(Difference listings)
—————
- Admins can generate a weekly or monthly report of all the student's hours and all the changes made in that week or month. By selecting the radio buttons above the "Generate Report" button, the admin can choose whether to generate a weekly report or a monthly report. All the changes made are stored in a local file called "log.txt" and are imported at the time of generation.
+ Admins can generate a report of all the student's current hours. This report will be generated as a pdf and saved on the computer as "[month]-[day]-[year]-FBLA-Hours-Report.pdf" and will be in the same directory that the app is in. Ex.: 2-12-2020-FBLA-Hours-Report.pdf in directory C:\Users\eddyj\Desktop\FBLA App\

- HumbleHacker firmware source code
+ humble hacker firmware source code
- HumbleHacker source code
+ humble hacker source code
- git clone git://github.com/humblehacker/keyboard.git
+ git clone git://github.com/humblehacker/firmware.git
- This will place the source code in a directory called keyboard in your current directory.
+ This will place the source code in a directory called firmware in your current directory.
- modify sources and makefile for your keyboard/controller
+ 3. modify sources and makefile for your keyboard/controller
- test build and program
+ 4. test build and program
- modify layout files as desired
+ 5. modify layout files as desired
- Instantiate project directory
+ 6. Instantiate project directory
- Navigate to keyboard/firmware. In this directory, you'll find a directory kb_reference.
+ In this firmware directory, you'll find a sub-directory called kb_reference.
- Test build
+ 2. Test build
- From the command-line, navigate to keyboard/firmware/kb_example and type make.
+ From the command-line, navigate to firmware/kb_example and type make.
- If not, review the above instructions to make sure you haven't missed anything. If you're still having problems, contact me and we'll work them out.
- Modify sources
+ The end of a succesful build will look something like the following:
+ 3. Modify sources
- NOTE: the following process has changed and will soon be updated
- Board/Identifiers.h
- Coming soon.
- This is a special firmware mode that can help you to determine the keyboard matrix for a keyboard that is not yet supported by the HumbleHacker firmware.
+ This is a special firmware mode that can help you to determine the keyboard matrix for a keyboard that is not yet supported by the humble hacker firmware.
—————
**Task description:**
The output should consist only of the lines from the one with "- Board/Identifiers.h" through the final line of the records above, exactly.

**Solution for this task:**
- Board/Identifiers.h
- Coming soon.
- This is a special firmware mode that can help you to determine the keyboard matrix for a keyboard that is not yet supported by the HumbleHacker firmware.
+ This is a special firmware mode that can help you to determine the keyboard matrix for a keyboard that is not yet supported by the humble hacker firmware.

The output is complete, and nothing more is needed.